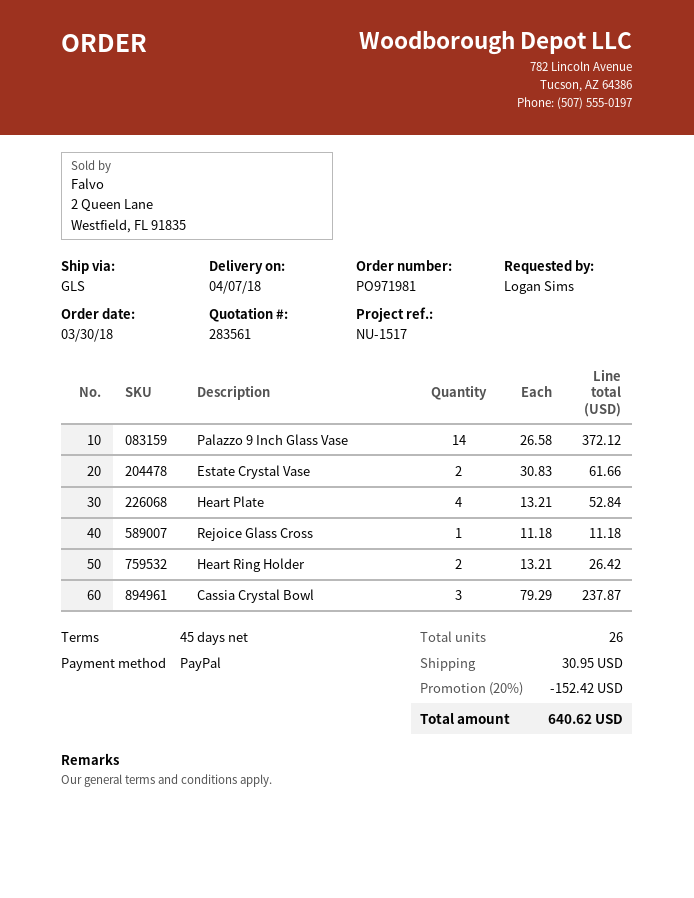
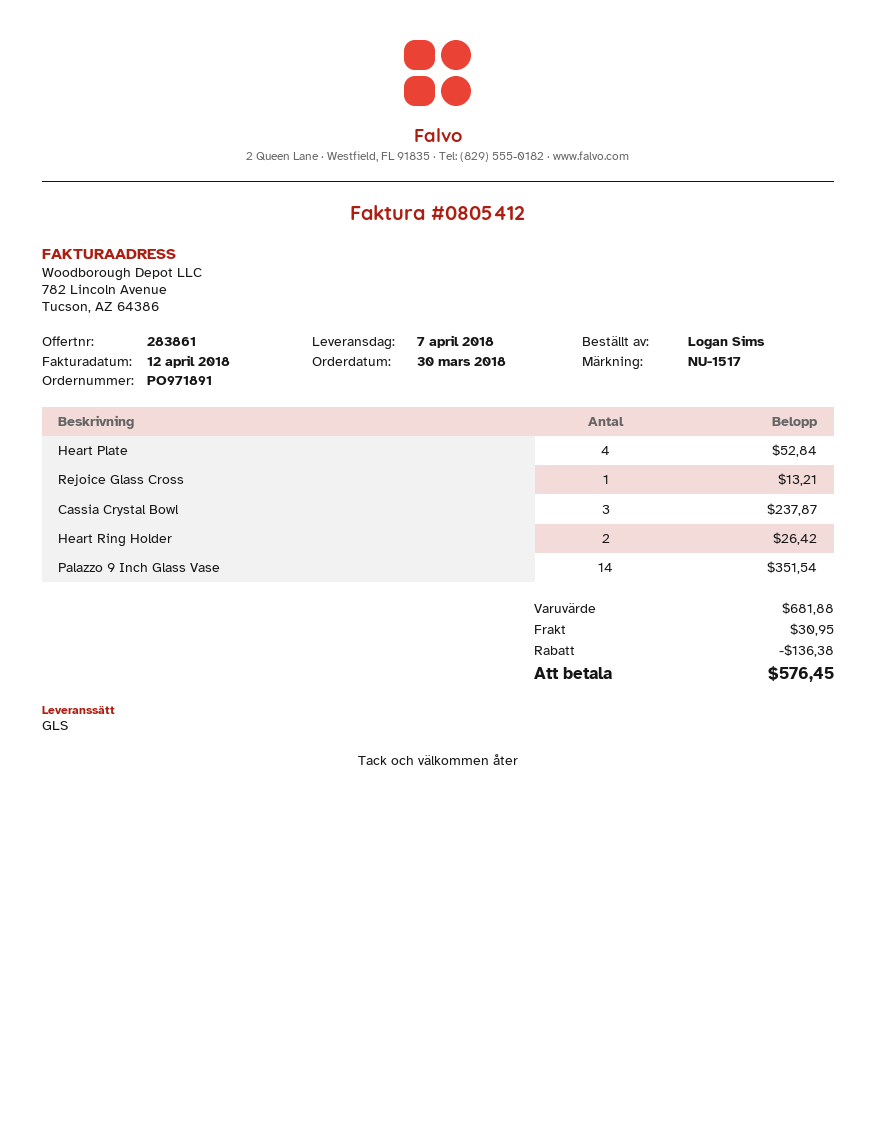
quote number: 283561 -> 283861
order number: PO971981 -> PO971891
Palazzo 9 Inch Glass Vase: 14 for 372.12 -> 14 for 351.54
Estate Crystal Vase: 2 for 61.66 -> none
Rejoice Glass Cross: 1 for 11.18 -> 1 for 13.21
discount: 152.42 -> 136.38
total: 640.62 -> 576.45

▬▬▬▬▬▬

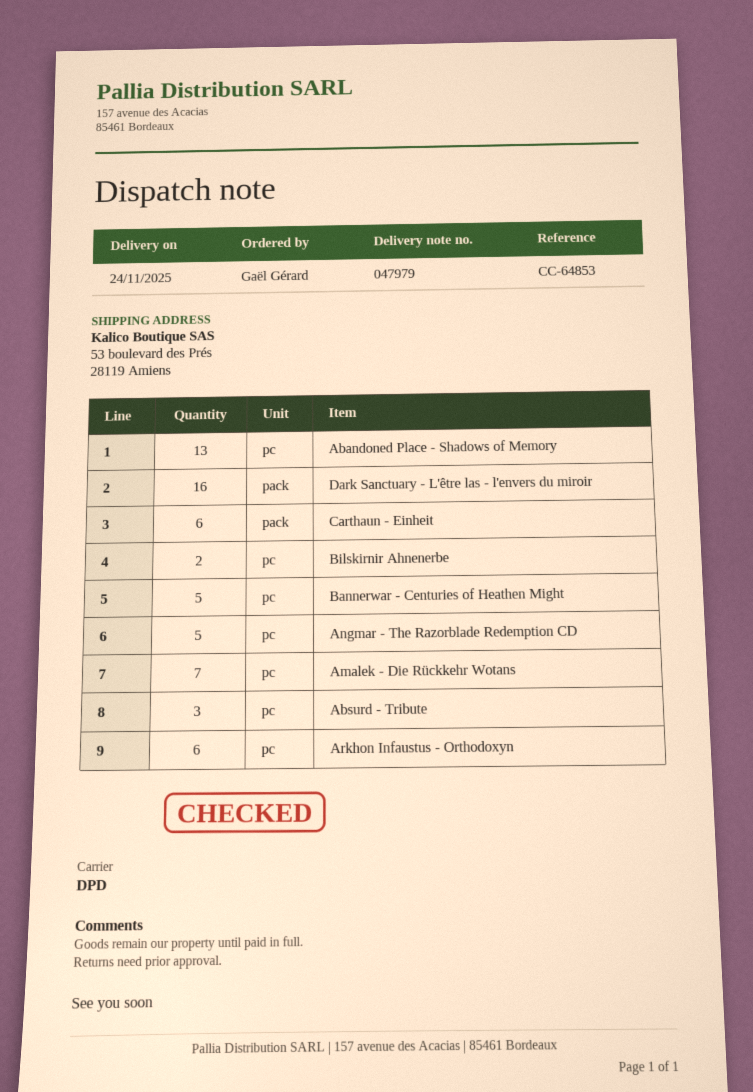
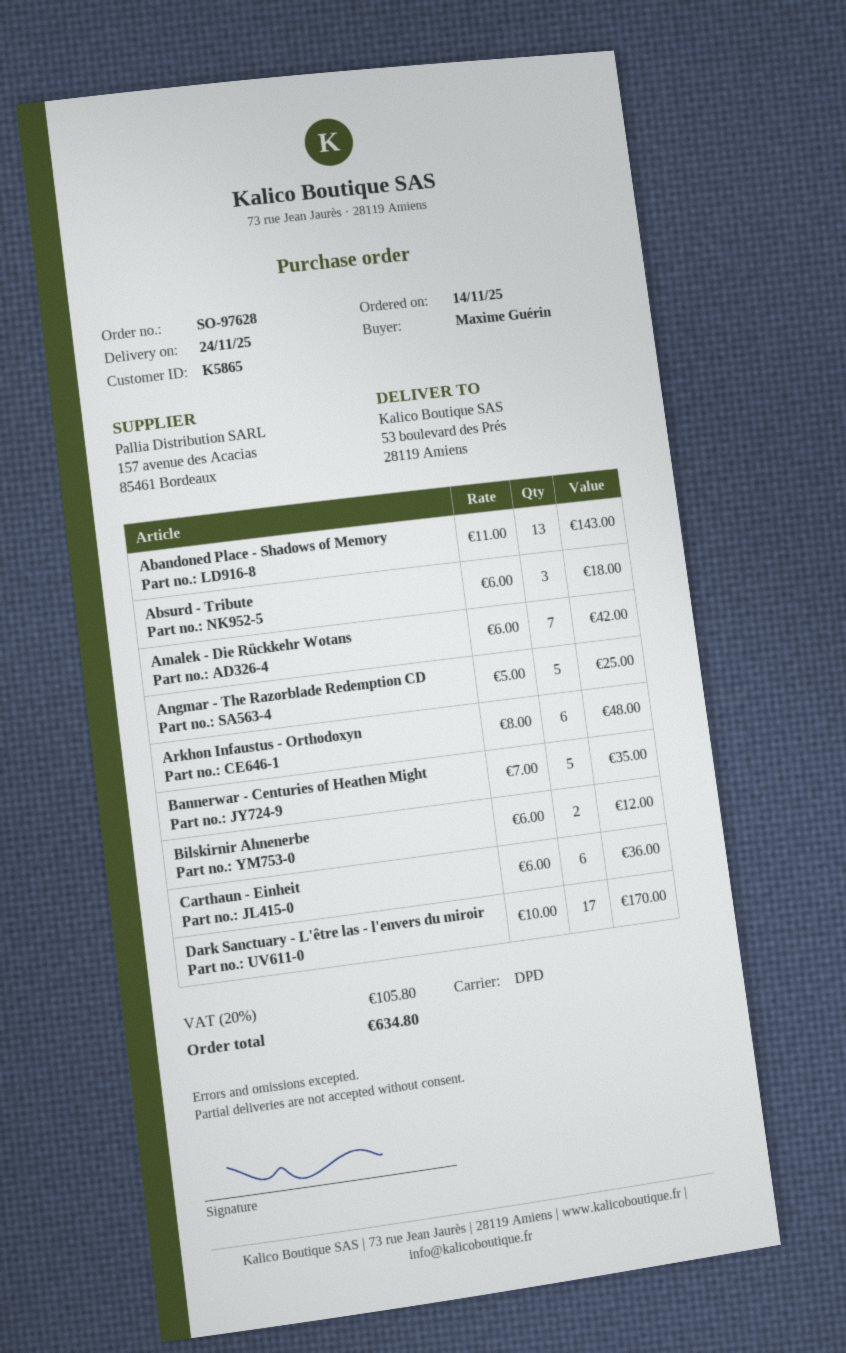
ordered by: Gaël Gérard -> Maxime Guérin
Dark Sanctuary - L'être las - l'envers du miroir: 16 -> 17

▬▬▬▬▬▬

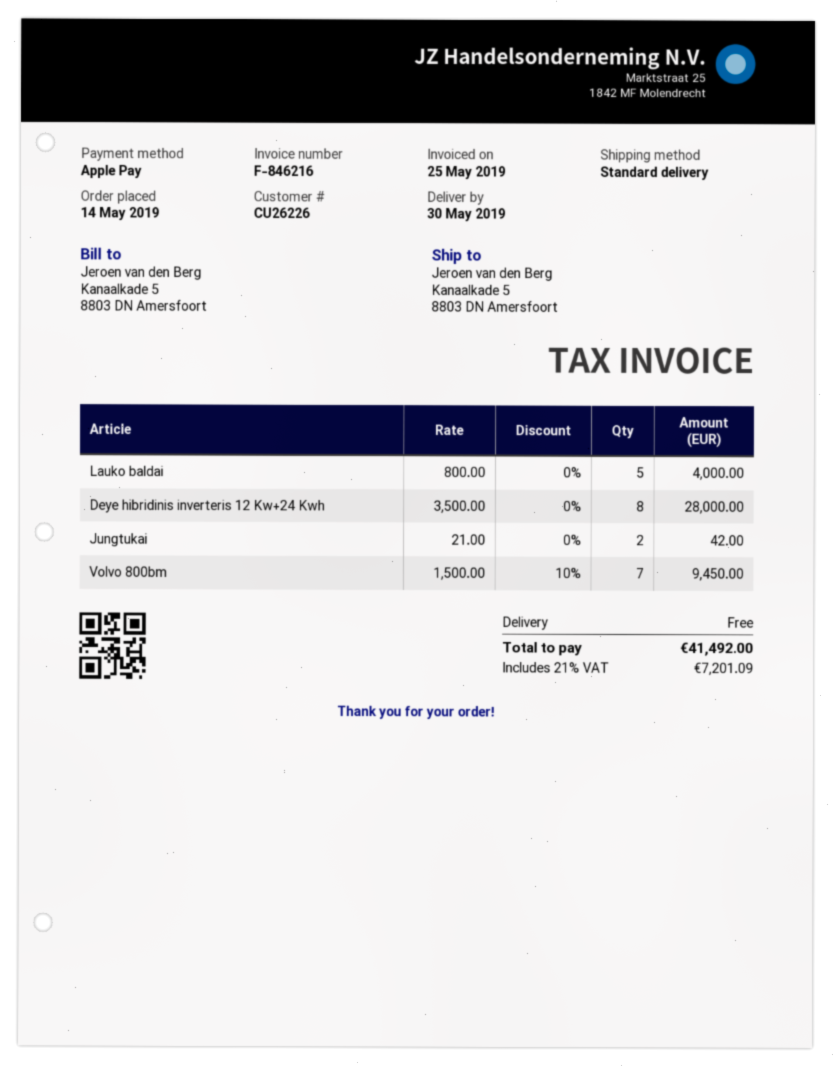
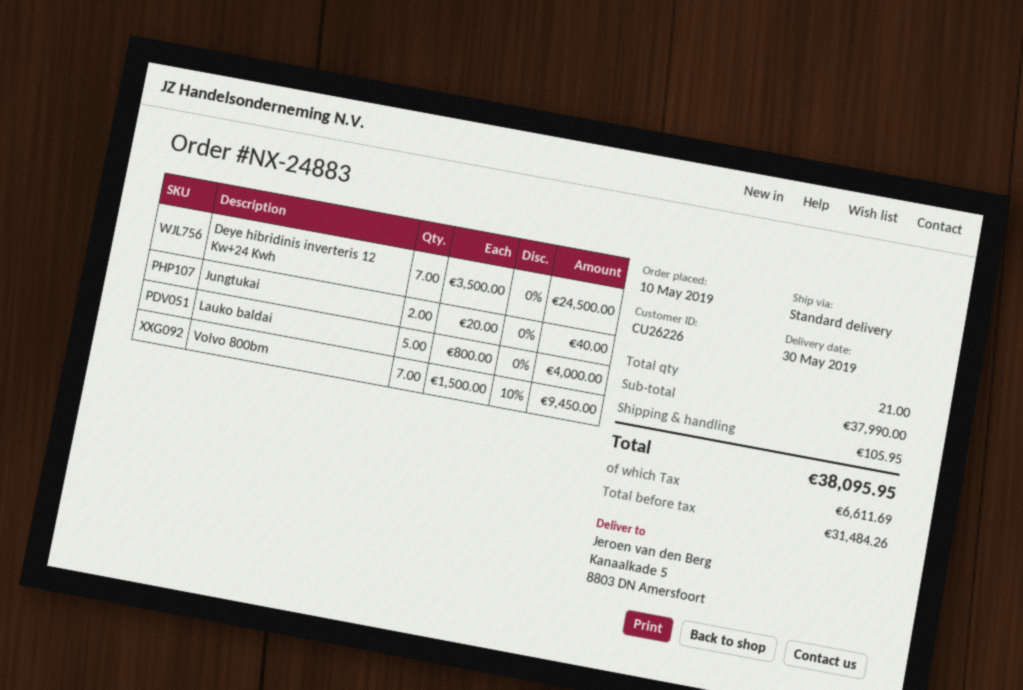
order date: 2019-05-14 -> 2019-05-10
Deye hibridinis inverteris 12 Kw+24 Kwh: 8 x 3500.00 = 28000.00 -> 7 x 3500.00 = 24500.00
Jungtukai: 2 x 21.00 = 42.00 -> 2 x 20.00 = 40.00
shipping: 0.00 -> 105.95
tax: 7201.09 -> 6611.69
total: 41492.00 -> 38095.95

▬▬▬▬▬▬

- [REQUIRED ACTION]:
Your answer must consist solely of the lines above between the line holding "quote number: 283561 -> 283861" and the line holding "total: 640.62 -> 576.45", inclusive, copied exactly.

- [WRITTEN ANSWER]:
quote number: 283561 -> 283861
order number: PO971981 -> PO971891
Palazzo 9 Inch Glass Vase: 14 for 372.12 -> 14 for 351.54
Estate Crystal Vase: 2 for 61.66 -> none
Rejoice Glass Cross: 1 for 11.18 -> 1 for 13.21
discount: 152.42 -> 136.38
total: 640.62 -> 576.45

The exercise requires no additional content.